Timeline and Results
In 2006 Jacoby Creek’s garden organizing began in earnest. The following has occurred since then:
- Meeting with rancher Dean Hunt, who kindly agreed to give up for the garden a portion of the rangeland he leases from the City of Arcata.
- Meetings with JCS parents, five of whom now serve as primary organizers of the JCS garden project.
- Secured, in 2007, a California Instructional School Garden Program grant of $2,500.
- Organized and funded an archeological survey of the site, in 2008, by Humboldt State University, in consultation with the Wiyot Tribe, which found no cultural concerns with the project.
- Attended meetings with Mark Andre and Karen Diemer of the City of Arcata Environmental Services Department, securing, in 2008, a three-year lease of city land for the garden.
- Purchased and installed fencing for the garden in 2009. Also purchased water systems.
- Developed databases of JCS parents.
- Met with community garden organizers including those from Community Alliance with Family Farmers, UC Davis Agricultural Extension, Mendocino County Schools, and several local farmers.
- Groundbreaking ceremony on Earth Day (April 22), 2009. Volunteers planted raspberries, pumpkins and two-dozen fruit trees. Field recently tilled and amended for fall planting.
Next Steps
- Install water system.
- Plant fall cover crops, as well as brassicas, garlic and onions.

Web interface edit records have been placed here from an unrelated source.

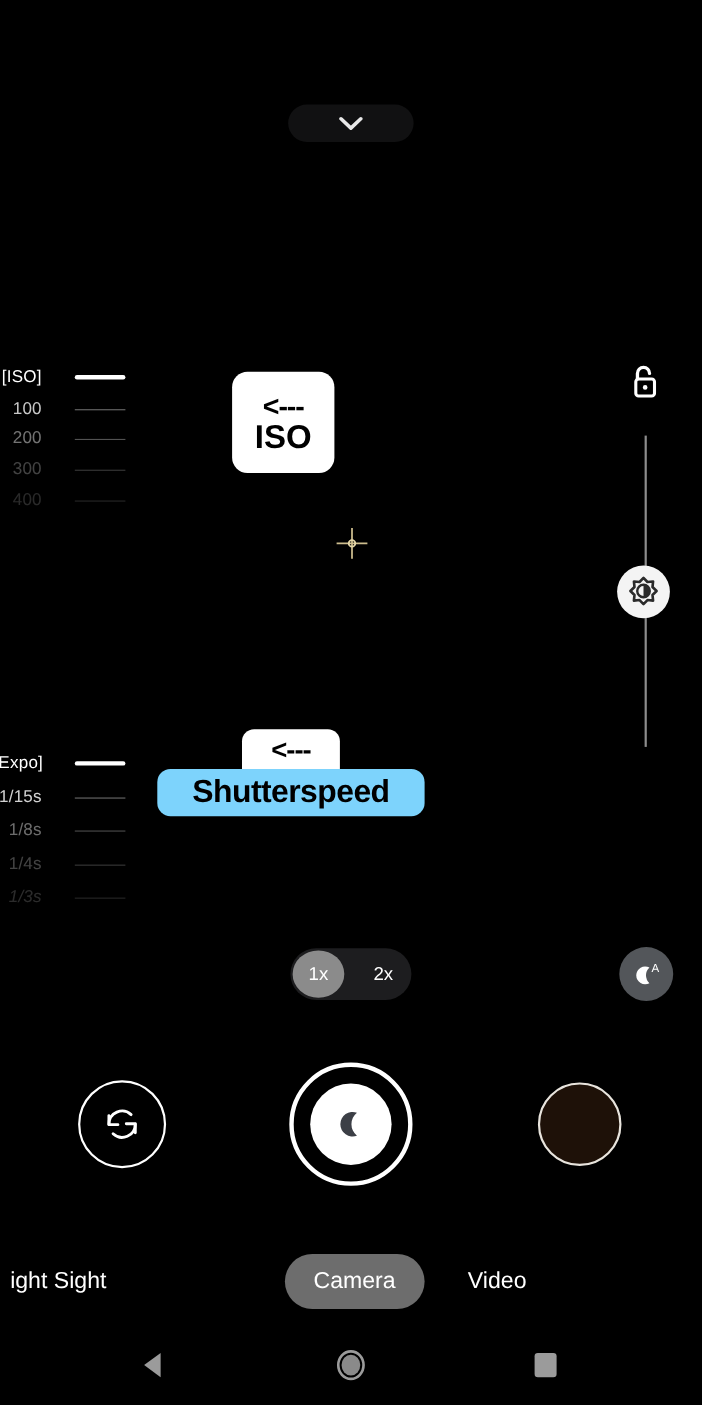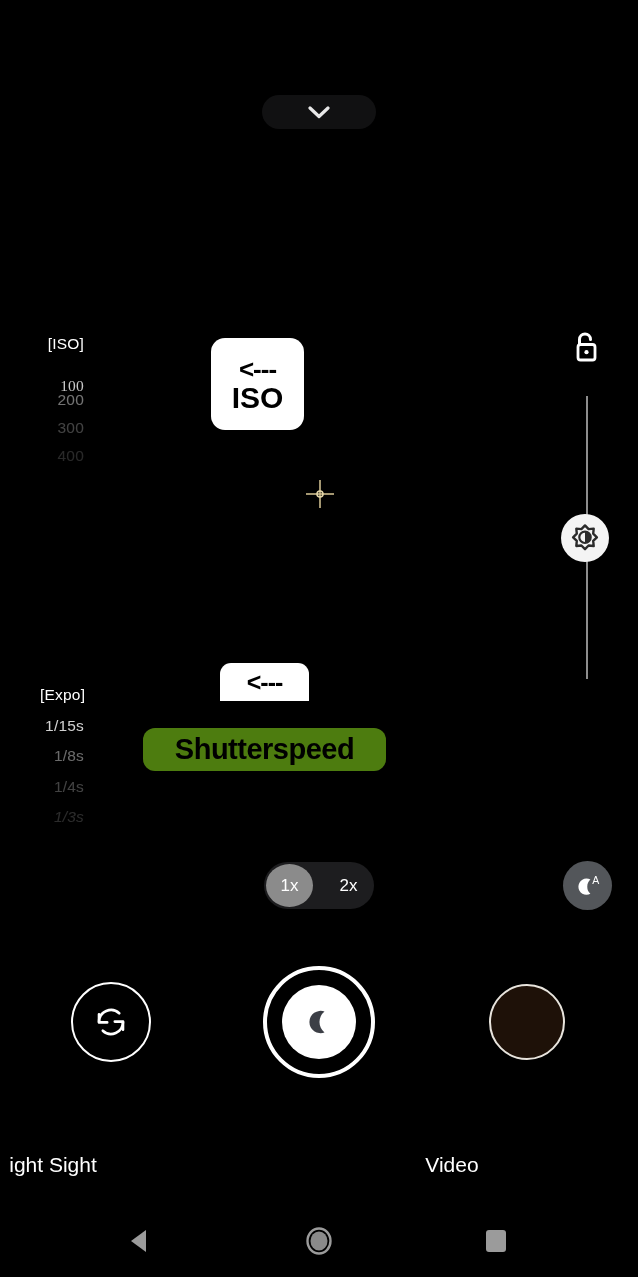"[ISO]" .scale-row { flex-direction: column -> none }
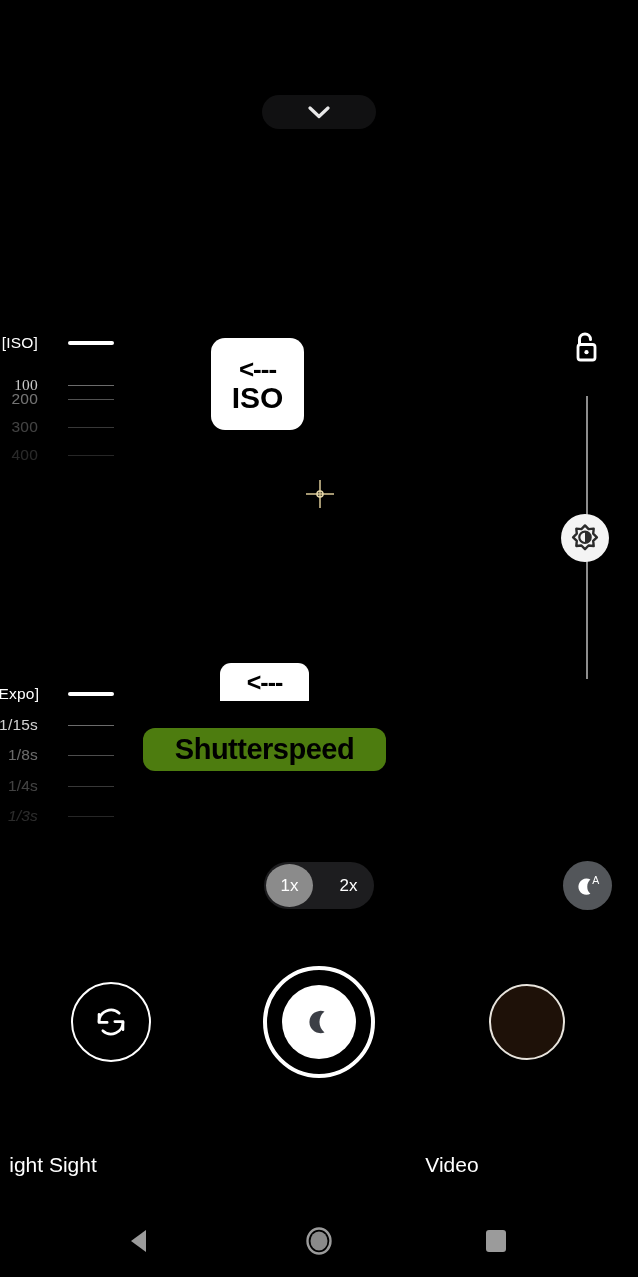"100" div.scale-row { font-family: Liberation Serif, serif -> none; top: 377px -> 364px }
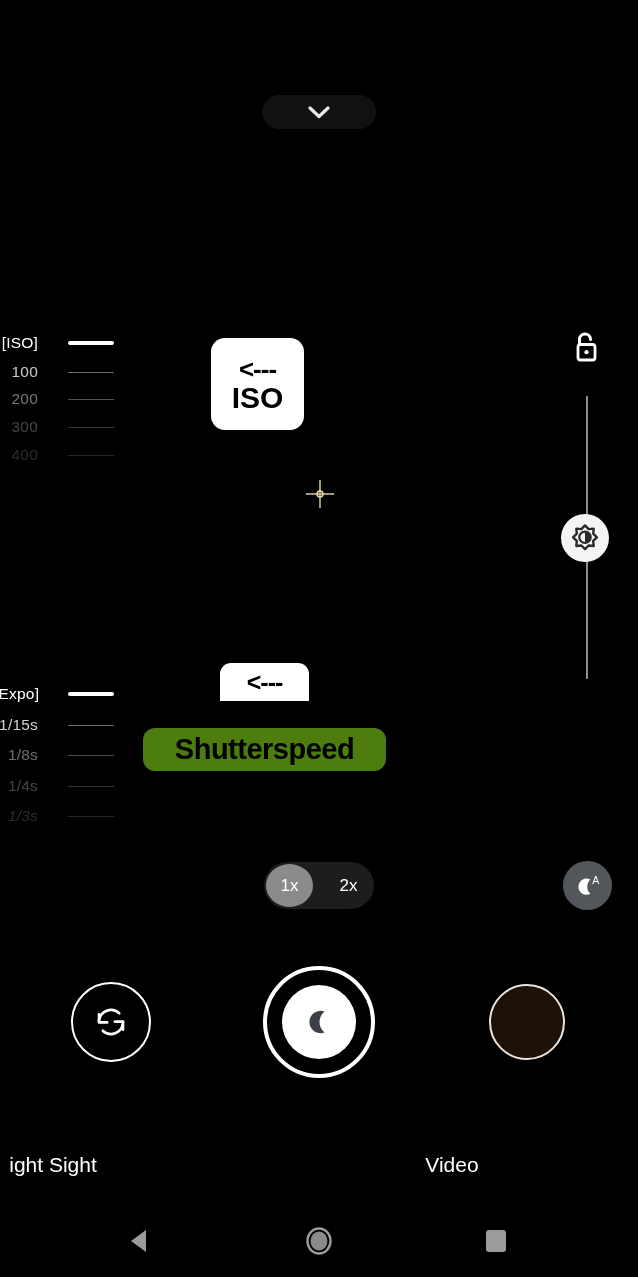"Shutterspeed" .callout-ss .bot { background: #4d7c0f -> #7dd3fc; margin-top: 29px -> none }
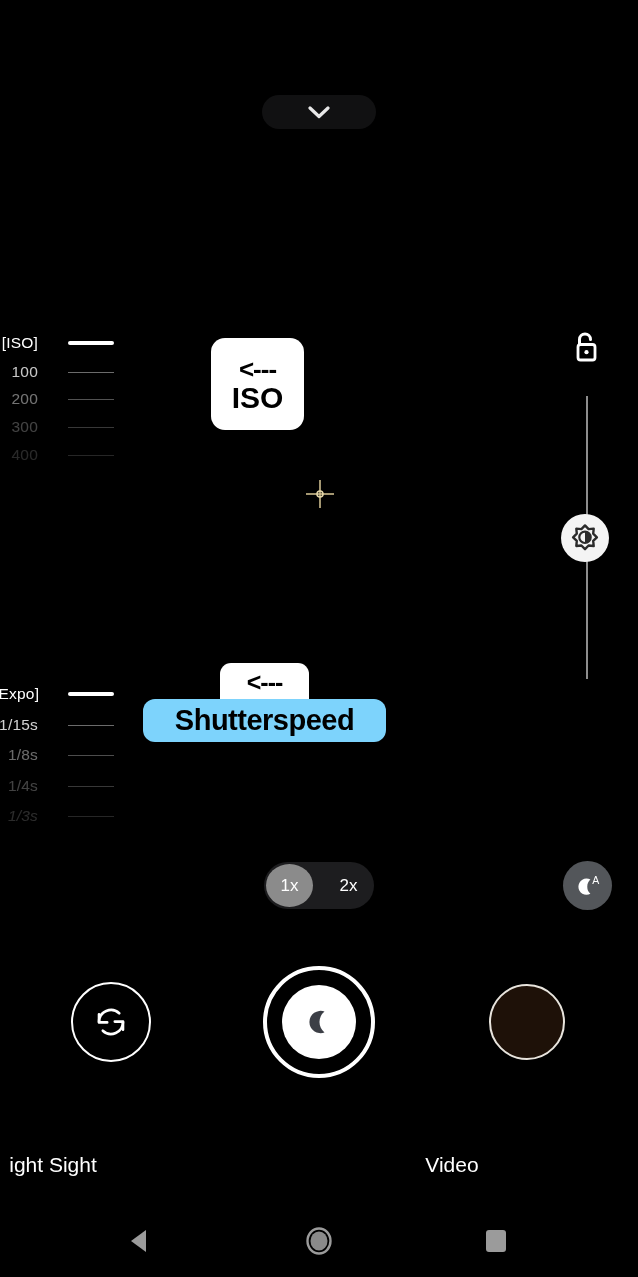"Camera" div.mode { html: none -> <div>Camera</div> }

- Organize garden fund raising events.
- Obtain city and Coastal Commission approval for a trail from campus through willow grove to garden site.
- Work with teachers, JCS School Board and Site Council, and JCS School Wellness Committee to more thoroughly integrate garden curricula, activities and food into students’daily regimens and diets (including through the school lunch program).
- Investigate and share curricula designed to allow school gardens to meet California academic standards.
- Integrate JCS Garden with other school and community gardens on the North Coast to augment and expand network and impacts of local, organic food production, and to reinforce the knowledge base necessary to maintain long-term community connectivity to food production.